### [WORK REQUIRED]
Here are some records. Copy each one exactly.

Revision tracking records
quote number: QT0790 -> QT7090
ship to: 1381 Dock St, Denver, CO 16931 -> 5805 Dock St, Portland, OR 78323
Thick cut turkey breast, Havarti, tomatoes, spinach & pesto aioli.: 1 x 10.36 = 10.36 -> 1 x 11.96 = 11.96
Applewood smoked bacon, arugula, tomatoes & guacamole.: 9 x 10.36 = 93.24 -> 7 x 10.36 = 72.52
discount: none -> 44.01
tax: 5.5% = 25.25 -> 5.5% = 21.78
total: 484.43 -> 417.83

### [ANSWER AREA]
quote number: QT0790 -> QT7090
ship to: 1381 Dock St, Denver, CO 16931 -> 5805 Dock St, Portland, OR 78323
Thick cut turkey breast, Havarti, tomatoes, spinach & pesto aioli.: 1 x 10.36 = 10.36 -> 1 x 11.96 = 11.96
Applewood smoked bacon, arugula, tomatoes & guacamole.: 9 x 10.36 = 93.24 -> 7 x 10.36 = 72.52
discount: none -> 44.01
tax: 5.5% = 25.25 -> 5.5% = 21.78
total: 484.43 -> 417.83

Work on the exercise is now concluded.